The proof-of-concept (PoC) exploit was released for a fixed security flaw affecting Windows Lightweight Directory Access Protocol (LDAP) that could cause a denial of service (DoS) condition.
An out-of-bounds read vulnerability is tracked as CVE-2024-49113 (CVSS score: 7.5). This was addressed by Microsoft as part of the December 2024 Patch Tuesday updates CVE-2024-49112 (CVSS score: 9.8), a critical integer overflow bug in the same component that could lead to remote code execution.
The discovery and reporting of both vulnerabilities is attributed to independent security researcher Yuki Chen (@guhe120).
CVE-2024-49113 PoC came up with by SafeBreach Labs, codenamed LDAPN’s nightmareis intended to crash any unpatched Windows server “with no preconditions except that the victim DC’s DNS server has Internet connectivity.”
Specifically, this entails sending a DCE/RPC request to the victim server, ultimately causing the Local Security Authority Subsystem Service (LSASS) to crash and force a reboot upon receiving a specially crafted CLDAP response packet.
To make matters worse, a California-based cybersecurity company discovered that the same exploit chain can also be used to achieve remote code execution (CVE-2024-49112) by modifying the CLDAP package.
Microsoft’s advisory for CVE-2024-49113 relies on technical details, but the Windows maker revealed that CVE-2024-49112 can be exploited by sending RPC requests from untrusted networks to execute arbitrary code in the context of the LDAP service.
“In the context of using a domain controller for an LDAP server, to succeed, an attacker must send specially crafted RPC calls to the target to trigger a lookup of the attacker’s domain, which must be performed to succeed,” Microsoft. said.
“In the context of using an LDAP client application, to be successful, an attacker must convince or trick a victim to perform a domain controller lookup for the attacker’s domain or connect to a malicious LDAP server. However, unauthenticated RPC calls will not succeed. ”

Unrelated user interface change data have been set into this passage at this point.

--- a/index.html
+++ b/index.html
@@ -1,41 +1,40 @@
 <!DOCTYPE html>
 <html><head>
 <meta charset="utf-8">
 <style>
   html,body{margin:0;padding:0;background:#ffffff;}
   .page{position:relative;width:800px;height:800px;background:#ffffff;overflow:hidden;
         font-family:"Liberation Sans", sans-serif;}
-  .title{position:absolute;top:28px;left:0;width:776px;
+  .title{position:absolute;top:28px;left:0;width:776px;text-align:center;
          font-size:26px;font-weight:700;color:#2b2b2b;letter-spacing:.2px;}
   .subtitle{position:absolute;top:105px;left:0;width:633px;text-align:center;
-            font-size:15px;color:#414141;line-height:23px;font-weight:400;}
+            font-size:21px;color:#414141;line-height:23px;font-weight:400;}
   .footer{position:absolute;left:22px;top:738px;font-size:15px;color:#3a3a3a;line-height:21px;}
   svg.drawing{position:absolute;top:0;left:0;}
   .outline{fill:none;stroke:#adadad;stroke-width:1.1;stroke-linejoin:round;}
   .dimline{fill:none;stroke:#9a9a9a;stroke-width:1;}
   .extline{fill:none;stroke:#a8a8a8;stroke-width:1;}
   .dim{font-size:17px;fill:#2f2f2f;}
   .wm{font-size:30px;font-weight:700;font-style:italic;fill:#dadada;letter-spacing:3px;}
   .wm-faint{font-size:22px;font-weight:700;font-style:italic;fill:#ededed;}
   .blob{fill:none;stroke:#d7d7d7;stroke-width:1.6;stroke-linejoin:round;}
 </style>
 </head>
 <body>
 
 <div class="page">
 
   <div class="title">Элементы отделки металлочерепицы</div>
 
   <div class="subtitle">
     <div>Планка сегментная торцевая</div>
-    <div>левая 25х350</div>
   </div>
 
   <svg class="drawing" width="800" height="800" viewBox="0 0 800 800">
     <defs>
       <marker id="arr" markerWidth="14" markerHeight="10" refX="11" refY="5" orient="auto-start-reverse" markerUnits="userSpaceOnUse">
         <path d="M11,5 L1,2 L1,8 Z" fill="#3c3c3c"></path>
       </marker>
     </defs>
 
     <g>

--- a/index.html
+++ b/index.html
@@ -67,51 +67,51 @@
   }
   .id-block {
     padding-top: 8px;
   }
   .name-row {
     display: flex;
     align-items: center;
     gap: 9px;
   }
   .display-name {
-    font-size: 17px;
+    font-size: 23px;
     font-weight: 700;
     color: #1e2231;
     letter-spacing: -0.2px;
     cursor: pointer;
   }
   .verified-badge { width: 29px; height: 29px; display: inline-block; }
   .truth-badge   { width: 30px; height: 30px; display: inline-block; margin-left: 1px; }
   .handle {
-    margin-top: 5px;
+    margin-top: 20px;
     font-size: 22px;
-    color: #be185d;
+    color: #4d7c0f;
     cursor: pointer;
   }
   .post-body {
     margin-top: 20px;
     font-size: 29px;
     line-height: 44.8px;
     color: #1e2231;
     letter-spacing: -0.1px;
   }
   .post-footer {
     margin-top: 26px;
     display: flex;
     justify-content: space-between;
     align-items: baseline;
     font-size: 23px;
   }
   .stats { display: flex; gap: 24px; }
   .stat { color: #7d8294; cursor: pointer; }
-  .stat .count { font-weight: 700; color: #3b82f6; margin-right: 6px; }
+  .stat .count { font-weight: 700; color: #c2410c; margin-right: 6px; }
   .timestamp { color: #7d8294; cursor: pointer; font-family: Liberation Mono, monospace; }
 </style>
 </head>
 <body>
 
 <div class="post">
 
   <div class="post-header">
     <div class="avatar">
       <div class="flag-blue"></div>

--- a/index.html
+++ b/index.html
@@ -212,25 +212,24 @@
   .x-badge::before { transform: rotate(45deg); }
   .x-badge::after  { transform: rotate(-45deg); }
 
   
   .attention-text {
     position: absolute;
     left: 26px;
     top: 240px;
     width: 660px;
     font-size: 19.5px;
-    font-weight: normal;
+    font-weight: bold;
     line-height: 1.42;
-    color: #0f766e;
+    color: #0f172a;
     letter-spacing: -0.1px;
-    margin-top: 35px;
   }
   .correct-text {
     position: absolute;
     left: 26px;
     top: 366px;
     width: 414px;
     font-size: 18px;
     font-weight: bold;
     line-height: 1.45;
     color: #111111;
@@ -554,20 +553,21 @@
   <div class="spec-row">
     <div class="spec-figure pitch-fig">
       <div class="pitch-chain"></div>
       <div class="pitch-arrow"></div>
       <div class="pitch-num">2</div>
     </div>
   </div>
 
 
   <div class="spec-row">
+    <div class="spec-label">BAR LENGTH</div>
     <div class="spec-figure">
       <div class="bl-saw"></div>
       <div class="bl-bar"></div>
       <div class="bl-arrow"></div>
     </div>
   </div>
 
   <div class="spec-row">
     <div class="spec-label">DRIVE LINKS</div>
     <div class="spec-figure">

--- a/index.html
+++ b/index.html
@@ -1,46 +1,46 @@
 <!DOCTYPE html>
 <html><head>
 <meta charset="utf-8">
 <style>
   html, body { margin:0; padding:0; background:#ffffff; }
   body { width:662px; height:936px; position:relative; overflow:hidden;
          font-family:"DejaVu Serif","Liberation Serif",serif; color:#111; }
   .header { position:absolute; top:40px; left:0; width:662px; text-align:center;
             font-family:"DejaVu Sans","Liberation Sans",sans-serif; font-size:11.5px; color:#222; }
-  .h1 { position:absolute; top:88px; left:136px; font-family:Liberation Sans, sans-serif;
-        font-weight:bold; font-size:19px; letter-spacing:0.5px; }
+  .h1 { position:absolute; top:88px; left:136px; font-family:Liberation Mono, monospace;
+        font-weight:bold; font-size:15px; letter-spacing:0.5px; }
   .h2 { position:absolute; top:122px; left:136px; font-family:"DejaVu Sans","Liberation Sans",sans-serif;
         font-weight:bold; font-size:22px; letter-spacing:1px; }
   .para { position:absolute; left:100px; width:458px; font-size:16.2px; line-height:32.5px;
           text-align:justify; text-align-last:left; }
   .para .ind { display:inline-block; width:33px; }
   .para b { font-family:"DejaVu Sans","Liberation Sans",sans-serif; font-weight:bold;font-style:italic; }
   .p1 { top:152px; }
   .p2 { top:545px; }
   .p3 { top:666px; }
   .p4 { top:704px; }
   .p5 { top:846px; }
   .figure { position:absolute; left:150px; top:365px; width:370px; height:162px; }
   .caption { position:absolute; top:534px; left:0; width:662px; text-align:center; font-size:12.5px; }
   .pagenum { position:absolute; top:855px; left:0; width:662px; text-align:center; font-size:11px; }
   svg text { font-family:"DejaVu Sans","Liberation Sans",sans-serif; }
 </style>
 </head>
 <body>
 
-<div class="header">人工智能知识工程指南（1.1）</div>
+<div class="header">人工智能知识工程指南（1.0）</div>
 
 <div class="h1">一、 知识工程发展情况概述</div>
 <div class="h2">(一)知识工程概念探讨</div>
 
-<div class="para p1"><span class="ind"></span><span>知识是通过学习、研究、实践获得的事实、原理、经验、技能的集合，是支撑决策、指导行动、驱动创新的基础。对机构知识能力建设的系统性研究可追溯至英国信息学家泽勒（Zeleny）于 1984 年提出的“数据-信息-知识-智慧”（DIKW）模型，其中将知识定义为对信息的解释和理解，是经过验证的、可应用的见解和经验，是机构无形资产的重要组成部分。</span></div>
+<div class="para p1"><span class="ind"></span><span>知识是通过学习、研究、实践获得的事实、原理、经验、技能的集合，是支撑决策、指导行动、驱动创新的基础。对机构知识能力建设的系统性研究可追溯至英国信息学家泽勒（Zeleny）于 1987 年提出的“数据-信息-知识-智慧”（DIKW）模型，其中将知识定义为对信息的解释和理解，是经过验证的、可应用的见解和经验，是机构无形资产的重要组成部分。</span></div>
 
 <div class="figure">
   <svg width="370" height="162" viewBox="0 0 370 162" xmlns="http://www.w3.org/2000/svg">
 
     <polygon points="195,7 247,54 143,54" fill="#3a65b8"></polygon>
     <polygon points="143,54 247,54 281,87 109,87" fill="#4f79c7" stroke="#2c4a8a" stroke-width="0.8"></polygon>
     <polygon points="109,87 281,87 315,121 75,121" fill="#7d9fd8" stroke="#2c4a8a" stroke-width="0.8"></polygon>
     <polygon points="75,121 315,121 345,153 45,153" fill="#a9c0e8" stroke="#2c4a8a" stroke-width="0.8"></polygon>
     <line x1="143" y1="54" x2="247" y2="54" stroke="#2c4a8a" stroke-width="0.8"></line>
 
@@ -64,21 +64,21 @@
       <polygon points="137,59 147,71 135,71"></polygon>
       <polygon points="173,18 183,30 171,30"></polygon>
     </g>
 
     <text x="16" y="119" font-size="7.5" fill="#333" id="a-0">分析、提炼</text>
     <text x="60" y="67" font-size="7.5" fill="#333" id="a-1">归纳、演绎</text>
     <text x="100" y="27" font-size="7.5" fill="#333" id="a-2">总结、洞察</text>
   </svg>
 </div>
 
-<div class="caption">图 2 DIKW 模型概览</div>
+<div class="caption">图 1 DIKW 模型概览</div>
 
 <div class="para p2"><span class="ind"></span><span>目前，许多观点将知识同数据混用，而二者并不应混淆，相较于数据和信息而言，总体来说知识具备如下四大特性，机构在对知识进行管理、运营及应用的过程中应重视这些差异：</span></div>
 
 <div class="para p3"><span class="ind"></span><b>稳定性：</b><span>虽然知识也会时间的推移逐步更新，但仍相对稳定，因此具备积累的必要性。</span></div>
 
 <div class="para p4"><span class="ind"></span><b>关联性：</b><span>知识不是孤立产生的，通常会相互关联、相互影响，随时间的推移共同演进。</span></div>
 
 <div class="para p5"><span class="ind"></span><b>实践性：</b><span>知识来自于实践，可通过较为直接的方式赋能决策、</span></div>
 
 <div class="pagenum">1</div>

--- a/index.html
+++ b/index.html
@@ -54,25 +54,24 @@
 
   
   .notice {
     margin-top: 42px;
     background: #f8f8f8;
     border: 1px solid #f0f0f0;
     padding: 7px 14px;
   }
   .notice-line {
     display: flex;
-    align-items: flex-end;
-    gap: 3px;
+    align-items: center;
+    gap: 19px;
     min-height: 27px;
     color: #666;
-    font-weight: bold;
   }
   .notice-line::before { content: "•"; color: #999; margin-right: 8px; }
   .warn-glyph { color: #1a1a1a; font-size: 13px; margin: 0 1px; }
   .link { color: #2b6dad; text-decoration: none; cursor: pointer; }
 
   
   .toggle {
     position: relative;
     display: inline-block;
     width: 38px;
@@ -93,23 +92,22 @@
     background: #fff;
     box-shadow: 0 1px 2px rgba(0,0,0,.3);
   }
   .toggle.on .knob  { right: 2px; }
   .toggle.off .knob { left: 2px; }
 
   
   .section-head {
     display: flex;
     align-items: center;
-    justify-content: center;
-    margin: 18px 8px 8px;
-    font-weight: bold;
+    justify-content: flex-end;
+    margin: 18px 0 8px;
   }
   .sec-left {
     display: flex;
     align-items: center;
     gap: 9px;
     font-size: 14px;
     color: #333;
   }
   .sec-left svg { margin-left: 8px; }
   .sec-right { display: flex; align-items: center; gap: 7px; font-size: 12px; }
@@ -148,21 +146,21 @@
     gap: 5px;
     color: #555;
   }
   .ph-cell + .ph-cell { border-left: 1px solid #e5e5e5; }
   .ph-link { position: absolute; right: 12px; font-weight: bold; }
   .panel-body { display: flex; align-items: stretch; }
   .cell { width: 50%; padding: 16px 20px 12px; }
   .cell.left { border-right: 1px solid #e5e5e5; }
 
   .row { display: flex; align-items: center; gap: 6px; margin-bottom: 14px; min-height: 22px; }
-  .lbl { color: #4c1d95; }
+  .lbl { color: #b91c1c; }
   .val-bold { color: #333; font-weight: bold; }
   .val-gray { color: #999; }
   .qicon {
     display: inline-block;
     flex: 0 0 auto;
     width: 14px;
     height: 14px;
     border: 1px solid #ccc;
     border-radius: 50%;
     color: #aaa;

Additionally, an attacker can use an RPC connection to a domain controller to launch domain controller lookup operations against the attacker’s domain, the company noted.
To reduce the risk posed by these vulnerabilities, it is critical that organizations apply the December 2024 patches released by Microsoft. In situations where immediate remediation is not possible, it is recommended to “implement detection to monitor suspicious CLDAP referral responses (with a specific set of malicious values), suspicious DsrGetDcNameEx2 calls, and suspicious DNS SRV requests.”